WHY TIPP ARE ALSO WINNERS FOR ME

- Tom Ryan

THE beauty when you lose the right way is that you can end up winning too.

I had my ear reddened this week by an eager Limerick hurling enthusiast who took such encouragem­ent from Tipperary’s defeat to Kilkenny last Sunday that he took to dancing on their graves.

‘I will tell you one thing, Tom, I would not be one bit afraid of them after that,’ suggested my good friend.

‘And I will tell you one thing back,’ I replied, ‘I would be a lot more afraid of them now than I would had they actually won.’

I am not going to blow my own trumpet here by reminding you I wrote here last weekend that Kilkenny would defy their outsiders’ status to win the Allianz League.

It was a significan­t result, one you could see that mattered such was the joy etched on the faces of the players and their manager Brian Cody, and with reason.

They are back, but then they had never gone away.

It was a result which ensured that a new generation got to taste what it is like to be part of a successful Kilkenny team.

There are enough wise Cats still around to remind these young kittens that they better become addicted to that taste or they won’t last long in Cody’s litter.

So, yes, Kilkenny are in a very good place, but just because last Sunday was a big win for Cody’s men does not necessaril­y correlate into it being a huge defeat for Michael Ryan’s Tipperary team.

The prediction I will take even more pride in getting right, and I am confident I will, is that the big losers in this year’s League were Waterford, Cork and Galway — the three teams who decided that they were too good and clever to reveal their hand in the spring.

Mark my word, there will be a price to be paid for that, just as Tipp will cash in for embracing the League in the right manner.

They lost nothing more than a match, but the fact that it was a national final to Kilkenny will hurt and that’s no bad thing.

But this was nothing like 12 months ago, when they never truly recovered from that mauling by Galway.

They were a dead team walking after that but it says something about their quality they stumbled their way to come within a point of the eventual champions in the All-Ireland semi-final.

They are in a far better place now.

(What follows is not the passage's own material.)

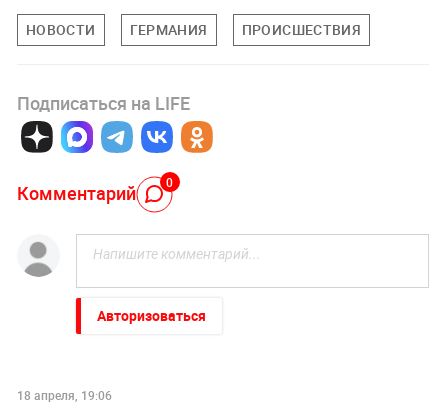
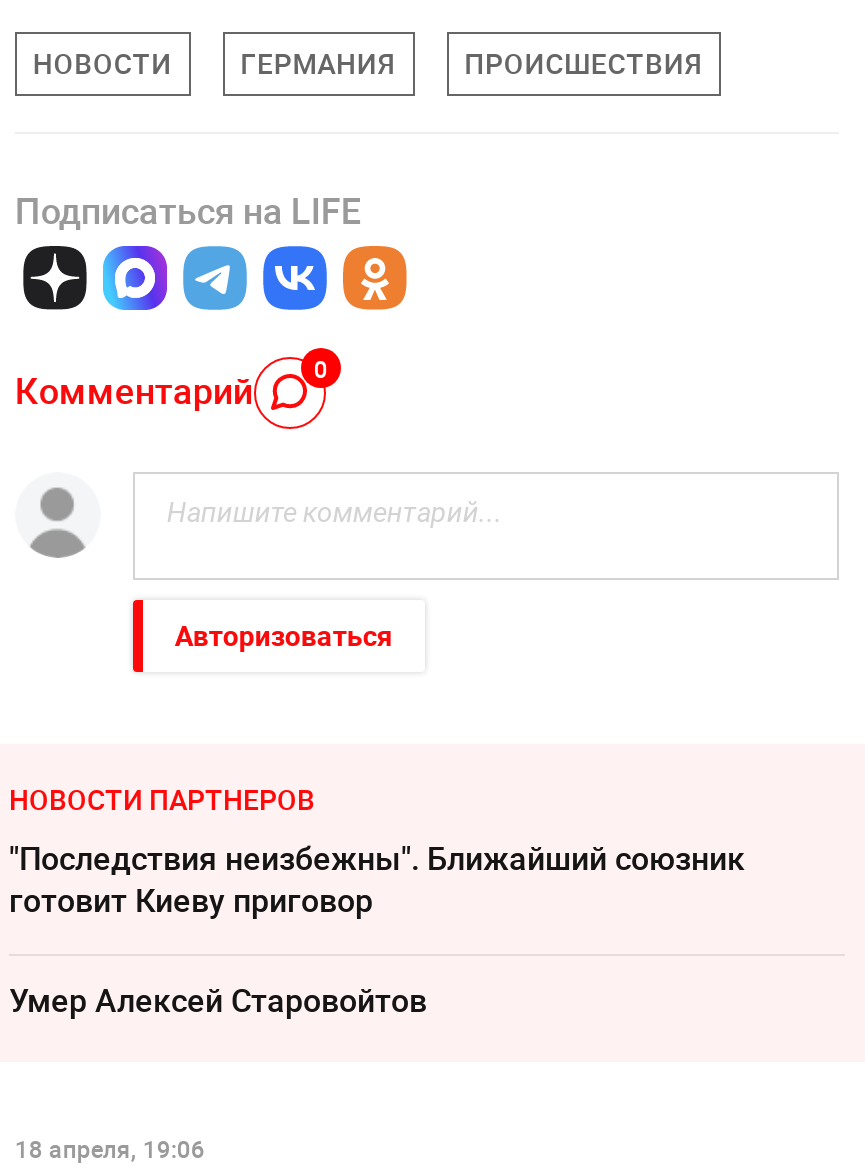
+ НОВОСТИ ПАРТНЕРОВ
+ "Последствия неизбежны". Ближайший союзник
+ готовит Киеву приговор
+ Умер Алексeй Старовойтов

For starters, they weren’t target practice in a fun-fair game last Sunday; they played their full part in a vibrant game of hurling.

True, they lost and they deserved to lose but they head into the summer with a better squad; the likes of Aidan Flynn, Barry Heffernan and Billy McCarthy adding to Ryan’s selection headache come Championsh­ip.

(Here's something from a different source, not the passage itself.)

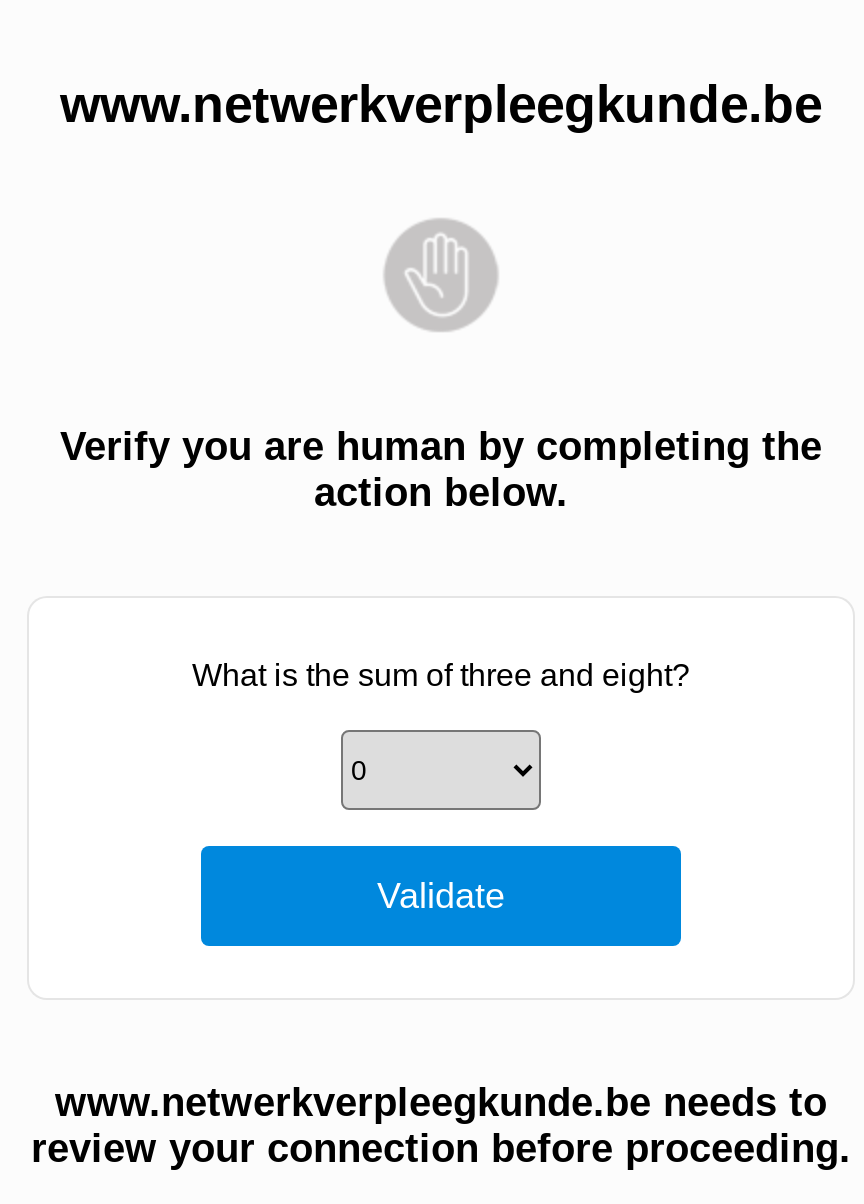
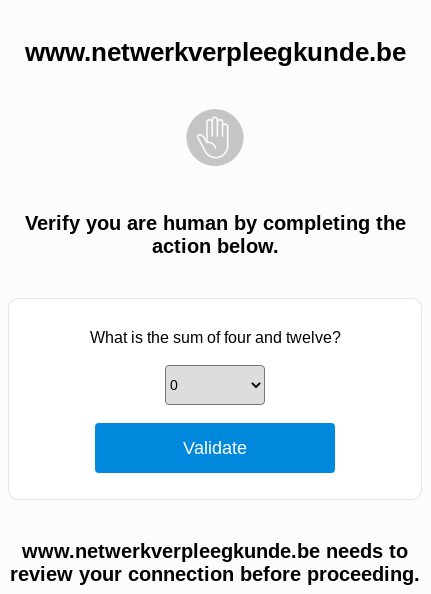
- What is the sum of three and eight?
+ What is the sum of four and twelve?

The big difference with last year was that it was impossible to take any education from their implosion, which added to the concern that would accompany them for the rest of the season as they were stripped of their provincial and All-Ireland crowns.

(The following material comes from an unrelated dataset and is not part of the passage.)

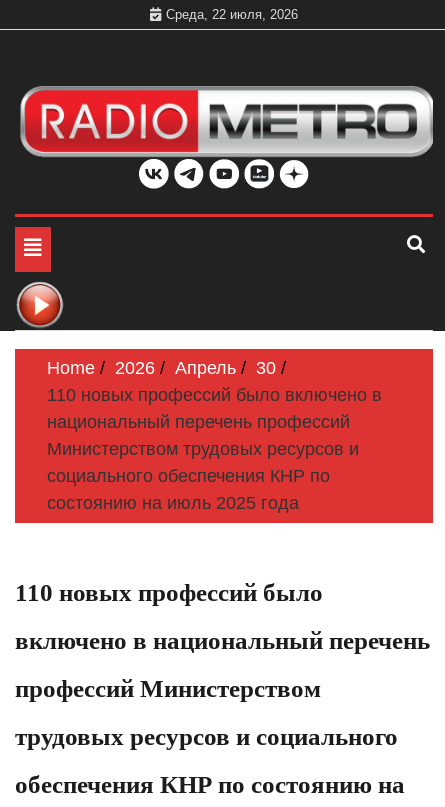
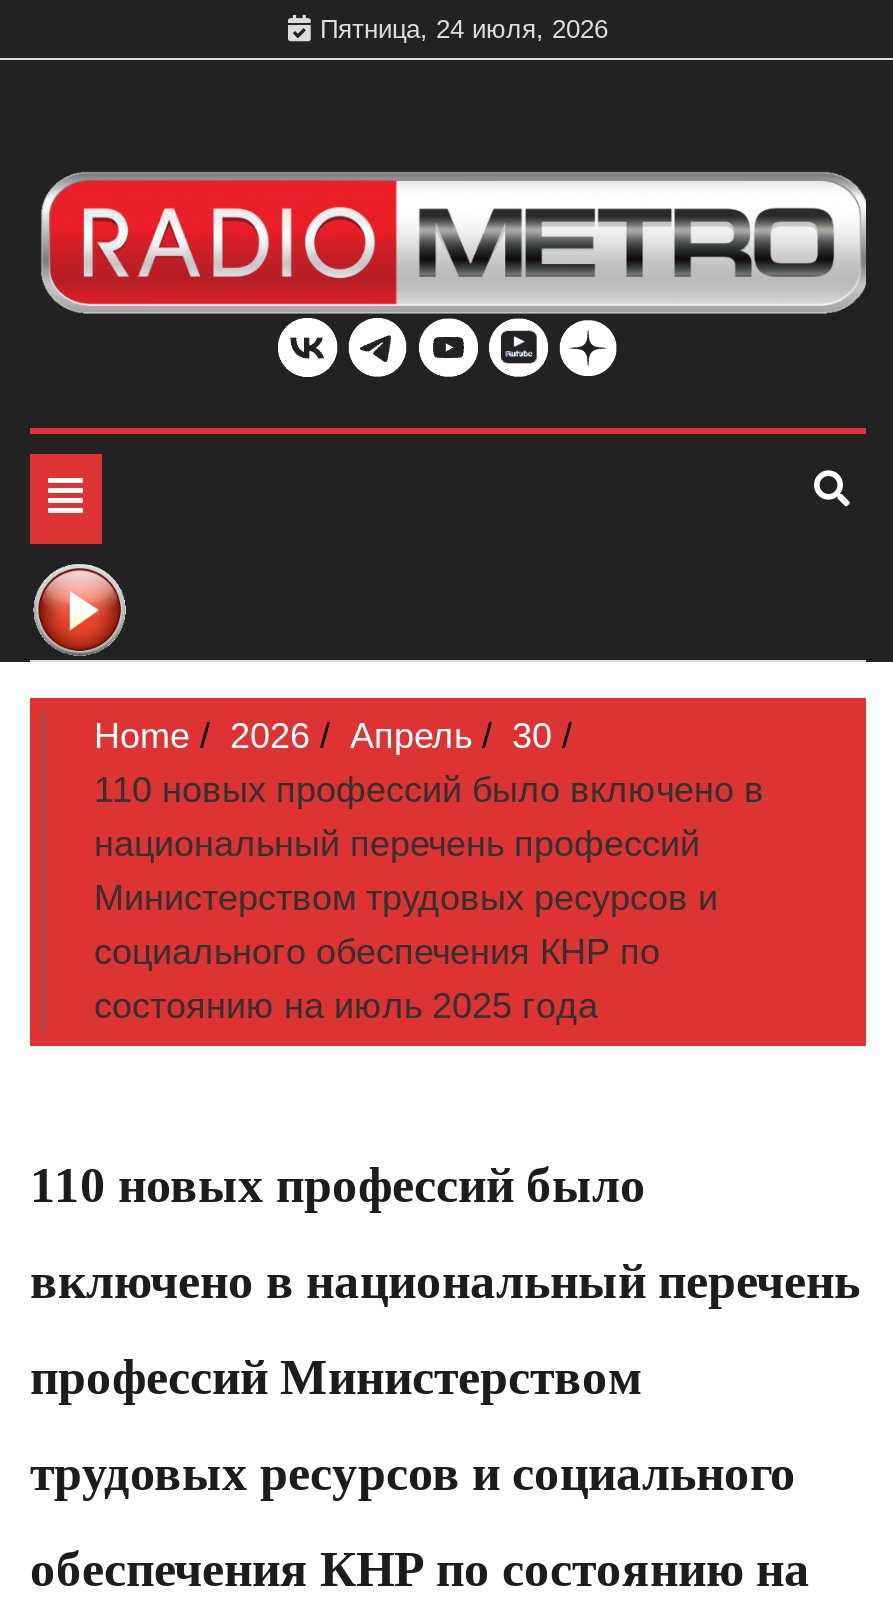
- Среда, 22 июля, 2026
+ Пятница, 24 июля, 2026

That does not apply this time. That is not to say that weaknesses were not exposed, but they are ones that can be addressed. The most obvious is the long-running issue at full-back.

I suggested on this page last week that Walter Walsh would simply be too strong for James Barry and so it proved. While TJ Reid rightly was Kilkenny’s manof-the-match, it was Walsh who sign-posted the way for other teams who lack a player of Reid’s class to get at the Tipp defence.

The thing is, even though he won an All-Ireland there, Barry is not a full-back in the traditiona­l sense. He lacks the physical presence and the ruthless man-marking instincts which used to be a key part of the weaponry of a fullback, before we were told by all those clever clogs that the position has evolved.

Really? Well someone would want to tell those rocket scientists the traditiona­l full-forward is very much back in vogue.

If you don’t believe me check out, apart from Walsh, the likes of Seamus Callanan (Tipperary), Shane Dowling (Limerick), Seamus Harnedy (Cork) and Galway’s Joe Canning, and then tell me that a specialist full-back is now redundant.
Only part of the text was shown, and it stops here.